Pourtant, le durag n’est pas le bienvenu dans certains espaces. En 2001, la NFL (la Ligue National de Football américain) interdit à ses joueurs de porter des durags. Quatre ans plus tard, la NBA lui emboîte le pas et contraint les basketteurs du championnat à ne plus en porter. Plus récemment, en février 2019, un lycée américain a modifié sa politique vestimentaire pour interdire à ses élèves le port du durag au sein de l’établissement. Une centaine d’étudiants ont aussitôt protestés (durags sur la tête bien sûr) devant leur lycée et dénoncer une forme criminalisation des Noirs sur le campus. L'interdiction a été reprise par d'autres établissements du pays. 

Pourquoi un tissu à deux dollars la pièce (en moyenne), cristallise autant de tensions ? Bastien Gras est avec son frère, à la tête de Durag-shop, une enseigne française qui commercialise des durags en ligne. Il explique que “le durag était quelque chose de très utilisé par les gangs américains et le problème c’est que durant une période ça s’était démocratisé beaucoup trop vite et l’image de gang qu’il renvoyait ne plaisait pas. D’où les interdictions dans certains rassemblements. Aux Etats-Unis, le durag a une image encore très très négative. Mais lui considère que c’est un accessoire de mode qui touche à la rue et qui a toute sa place : “__Le durag c’est quelque chose qui va faire sa place en France au même titre que la casquette. Depuis des années les durags se trouvaient déjà sur les étagères des salons afro français, mais c’est plus récemment qu’il est devenu un accessoire de mode car les Français les associent à la pop-culture américaine.

Notamment dû à son histoire, le durag est devenue un emblème de la célébration de la culture noire-américaine qui se transmet d’une génération à une autre et un héritage bien plus ancien qu’il n’y paraît.

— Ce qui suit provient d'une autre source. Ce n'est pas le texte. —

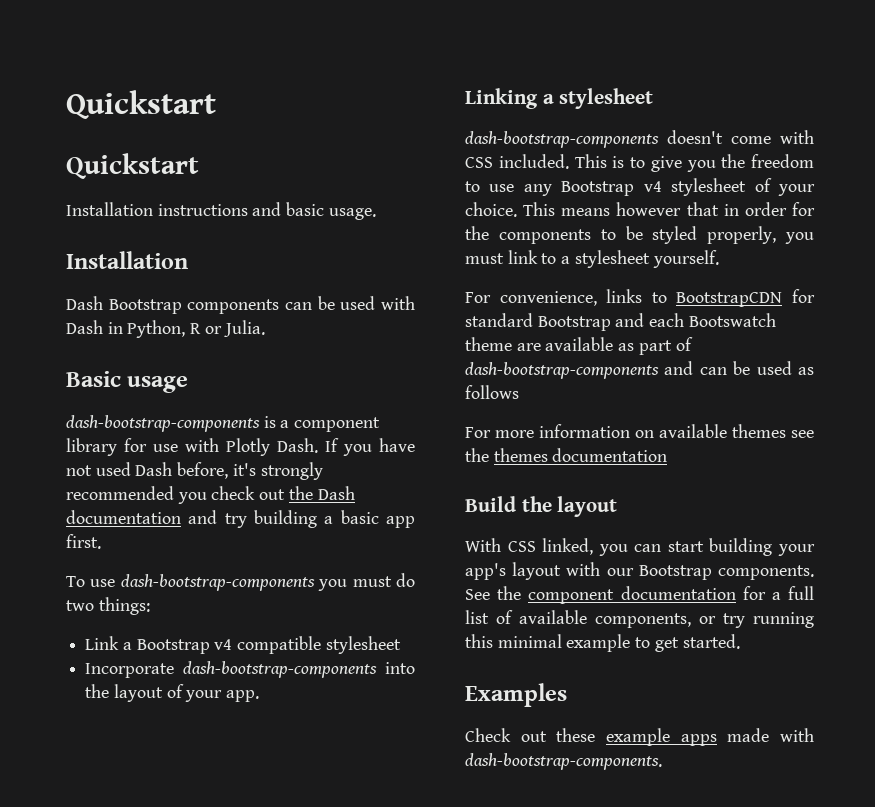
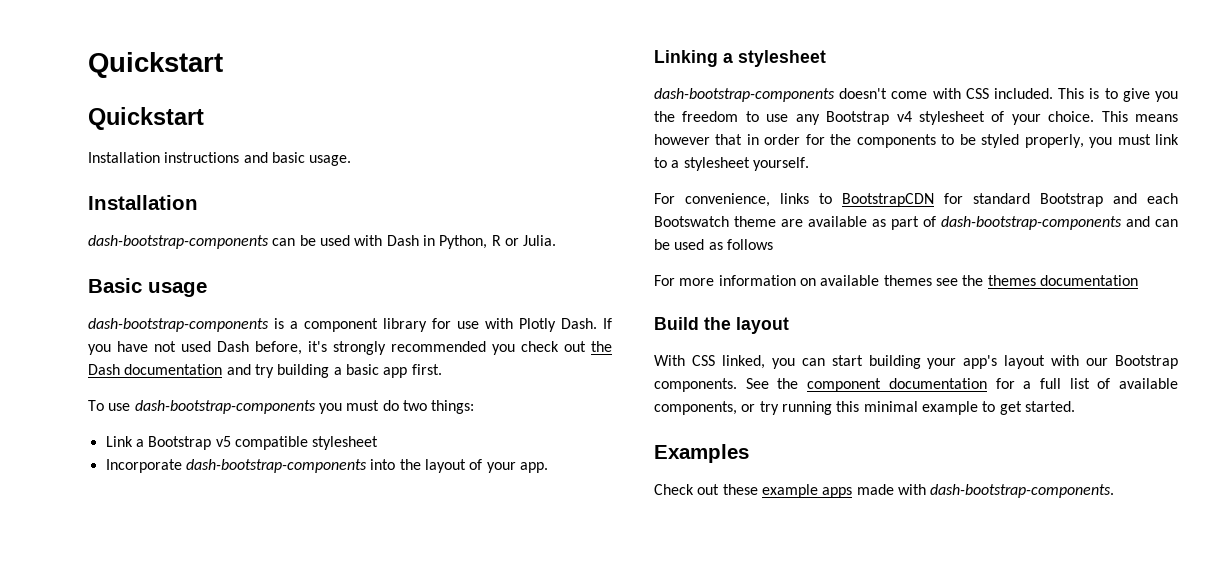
[66,296,280,314] Dash Bootstrap components -> [88,235,269,249] dash-bootstrap-components
[214,639,233,650] v4 -> [215,436,231,447] v5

C’est pendant le Harlem renaissance, un mouvement culturel afro-américain des années 1930, que le durag devient véritablement un accessoire de mode. Mais c’est dès le XIXème siècle, que les esclaves portent des durags pour protéger leur chevelure. 

Plus généralement, les foulards sont à la fois les symboles de la créativité et de l'oppression des populations noires aux États-Unis car au XVIIIème siècle, certaines lois comme les “lois Tignon”, obligeaient les femmes esclaves à dissimuler leur chevelure car les esclavagistes trouvaient qu’elles attiraient trop l’attention. Ces femmes ont réussi à détourner ces lois en leur faveur et ont fait du foulard, un accessoire esthétique.